Local authorities in England deliver a range of statutory and non-statutory services for children at an annual cost of around £9 billion. Our inquiry sought to find out whether the funding for this vital aspect of local authorities’ remit is sufficient to enable councils to fulfil their statutory duties, deliver non-statutory duties (e.g. early help services) and secure the long-term sustainability of local authorities’ children’s services. It is clear that it is not. We heard about a system at breaking point, increasingly reliant on the goodwill of social care professionals; the children supported by or in the care of councils are some of the most vulnerable in society and deserve better. We hope our recommendations for change will act as a catalyst for the Government to co-operate with local authorities to secure the short and long-term sustainability of these services.
Our key recommendations and conclusions detailed below are divided into two key areas: central government funding and systemic change.

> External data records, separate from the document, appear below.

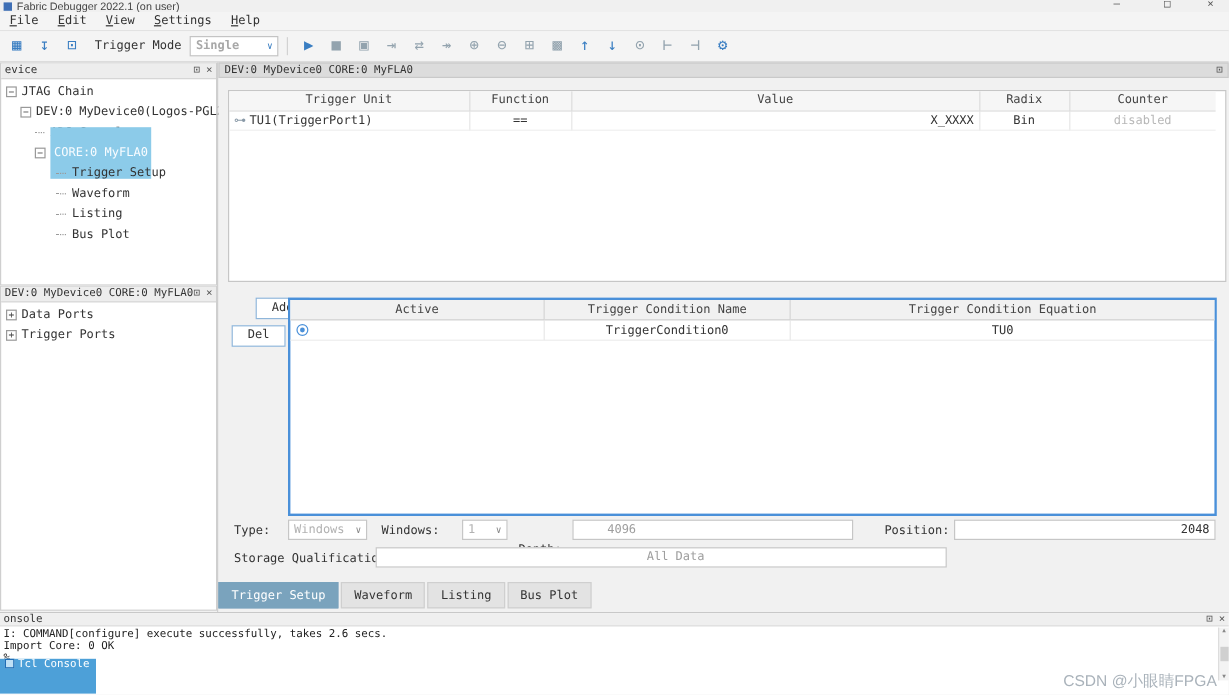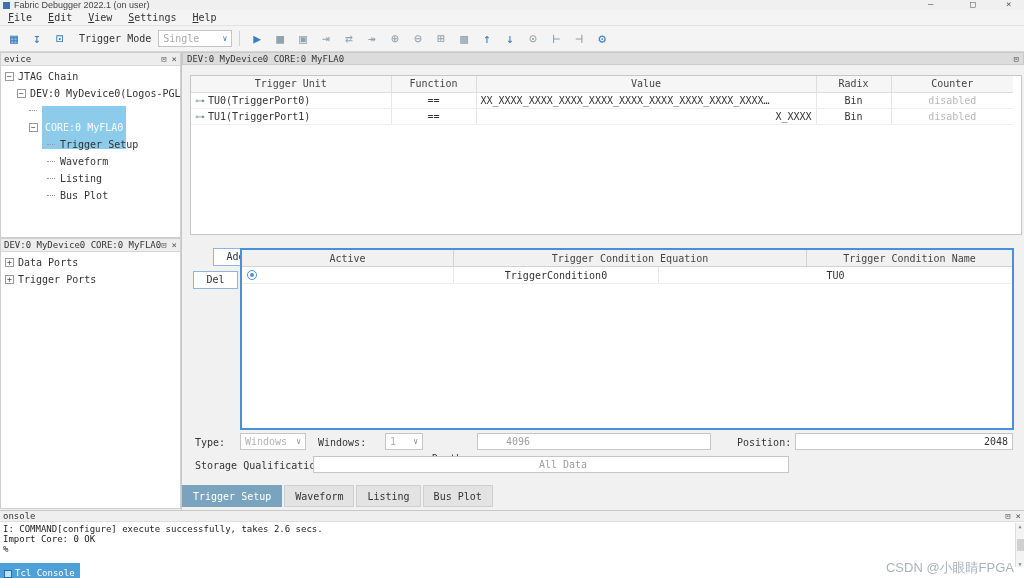--- a/index.html
+++ b/index.html
@@ -23,21 +23,21 @@
   .menu-item::first-letter { text-decoration:underline; }
   
   .toolbar { position:absolute; left:0; top:26px; width:1024px; height:26px;
     background:#f4f4f4; border-bottom:1px solid #d6d6d6; display:flex; align-items:center;
     padding-left:4px; gap:3px; }
   .tb-icon { width:20px; text-align:center; font-size:13px; color:#93a3ae; }
   .tb-icon.blue { color:#3a7ec2; }
   .tb-label { margin:0 4px 0 6px; color:#333; }
   .tb-select { width:74px; height:17px; background:#fff; border:1px solid #c4c4c4;
     display:flex; align-items:center; justify-content:space-between; padding:0 4px; }
-  .tb-select .val { color:#a8a8a8; }
+  .tb-select .val { color:#a8a8a8;font-weight:bold; }
   .chev { font-size:8px; color:#3a7ec2; }
   .sep { width:1px; height:15px; background:#d2d2d2; margin:0 4px; }
   
   .panel { position:absolute; background:#fff; border:1px solid #cfcfcf; }
   .device-panel { left:0; top:52px; width:181px; height:186px; }
   .ports-panel  { left:0; top:238px; width:181px; height:271px; }
   .panel-header { height:13px; background:#ededed; border-bottom:1px solid #d6d6d6;
     display:flex; align-items:center; font-size:9px; padding:0 3px; color:#333; white-space:nowrap; overflow:hidden; }
   .ph-icons { margin-left:auto; display:flex; gap:5px; font-size:9px; color:#555; flex:none; }
   .tree { padding-top:2px; }
@@ -103,22 +103,22 @@
   .console { position:absolute; left:0; top:510px; width:1024px; height:69px;
     background:#fff; border-top:1px solid #c8c8c8; }
   .console-header { height:11px; background:#efefef; border-bottom:1px solid #dedede;
     display:flex; align-items:center; font-size:9px; padding:0 3px; }
   .console-body { position:relative; height:40px; padding:2px 3px; font-size:9px;
     line-height:10px; color:#222; }
   .cscroll { position:absolute; right:0; top:12px; width:9px; height:44px;
     background:#f3f3f3; border-left:1px solid #ddd; font-size:5px; color:#888;
     display:flex; flex-direction:column; justify-content:space-between; align-items:center; }
   .cthumb { width:7px; height:12px; background:#d0d0d0; }
-  .tcl-tab { position:absolute; left:0; bottom:1px; width:80px; height:15px;
-    background:#4da0d8; color:#fff; font-size:9px; display:flex; align-items:flex-end;
+  .tcl-tab { position:absolute; left:0; bottom:1px; width:80px; height:29px;
+    background:#4da0d8; color:#fff; font-size:9px; display:flex; align-items:flex-start;
     gap:3px; padding:0 4px; }
   .tcl-icon { width:8px; height:8px; background:#bfe0f5; border:1px solid #1f6db5; flex:none; }
   .watermark { position:absolute; right:10px; bottom:2px;
     font-family:"Liberation Sans", sans-serif; font-size:13px; color:#a9b2ba; }
 </style>
 </head>
 <body>
 
 <div class="titlebar">
   <span class="app-icon"></span>
@@ -246,45 +246,38 @@
         <tr>
           <th>Trigger Unit</th>
           <th>Function</th>
           <th>Value</th>
           <th>Radix</th>
           <th>Counter</th>
         </tr>
       </thead>
       <tbody>
         <tr>
-          <td><span class="tu-icon">⊶</span><span>TU0(TriggerPort0)</span></td>
-          <td class="func">==</td>
-          <td class="value">XX_XXXX_XXXX_XXXX_XXXX_XXXX_XXXX_XXXX_XXXX_XXXX…</td>
-          <td class="radix">Bin</td>
-          <td class="counter">disabled</td>
-        </tr>
-        <tr>
           <td><span class="tu-icon">⊶</span><span>TU1(TriggerPort1)</span></td>
           <td class="func">==</td>
           <td class="value r">X_XXXX</td>
           <td class="radix">Bin</td>
           <td class="counter">disabled</td>
         </tr>
       </tbody>
     </table>
   </div>
 
   <div class="btn btn-add">Add</div>
   <div class="btn btn-del">Del</div>
 
   <div class="cond-table">
     <div class="cond-hrow">
       <div class="cth c1">Active</div>
+      <div class="cth c2">Trigger Condition Name</div>
       <div class="cth c3">Trigger Condition Equation</div>
-      <div class="cth c2">Trigger Condition Name</div>
     </div>
     <div class="cond-drow">
       <div class="ctd c1 active-cell">
         <span class="radio"></span>
       </div>
       <div class="ctd c2">TriggerCondition0</div>
       <div class="ctd c3">TU0</div>
     </div>
   </div>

(1) Central government funding
It is clear that current funding levels are unsustainable; local authorities are responding to increasing demand and decreasing spending power by prioritising child protection work and reducing spending on non-statutory children’s services. Despite these efforts, most local authorities are still overspending their budgets on children’s social care. Financial restraint combined with seemingly ever increasing demands on the sector is leading to what has been described as “a perfect storm”.
Local authorities would benefit from greater long-term certainty about the availability of one-off grant funding. The impact of such funding could be improved if government departments share their expertise and aims, and pool their funding. Applying for one-off grant should not be overly burdensome nor disadvantage some local authorities.
In the current financial climate, many local authorities are reliant on the Troubled Families Programme to provide non-statutory early help services. As the funding is due to expire in 2020, it is essential that the programme is continued.
It is unrealistic to expect local authorities to successfully deliver new responsibilities without appropriate funding, and long-term inaccuracies in funding are likely to have a significant impact on local authority budgets.
Local authorities should not solely bear the burden of financially supporting children within no recourse to public funds families, particularly as councils are often required to provide long-term support as a result of Home Office delays in deciding immigration cases. Moreover, the day rate for unaccompanied asylum seeking children is insufficient.
High turnover and low retention of the children’s social care workforce point to a system that isn’t working well. Children pay the price as professional relationships break down. It has a cost for local authorities who resort to filling vacancies with agency staff and may, if financially viable, have to spend money on attracting staff. Social workers are suffering from a range of pressures such as increased workload and administrative burdens.
While innovation cannot solely be responsible for delivering sustainable children’s services, innovation which not only improves outcomes for children but also enhances financial sustainability is to be embraced by, and rolled out to, every local authority with the appropriate funding to ensure successful implementation.
(2) Systemic change
The sooner systemic changes are made, the sooner local authorities will be able to deliver both the long-term financial sustainability for children’s services and the best outcomes for children. The key systemic changes we recommend are detailed below.
Demands on children’s social services have been increasing each year for well over a decade and it is undoubtedly putting financial pressure on councils. Without a better understanding of demand it is impossible for local authorities and the Government to anticipate care needs and budget effectively – the key to long-term sustainability.
Limited variation in spend on children’s social care and differences in the numbers of children taken into care may be expected but the high level of divergence is concerning and suggests the practice of local authorities is very different, although the reasons why are unclear. While reducing spend per child must not be a goal in itself, best practice that emerges from this analysis should be disseminated nationally.
Local authorities are highly reliant on the independent sector, particularly for children’s residential care. Costs are increasing but it’s unclear why. Given this reliance, it is imperative that the market works well and that commissioning and procurement are improved to ensure no child is placed in unsuitable care settings.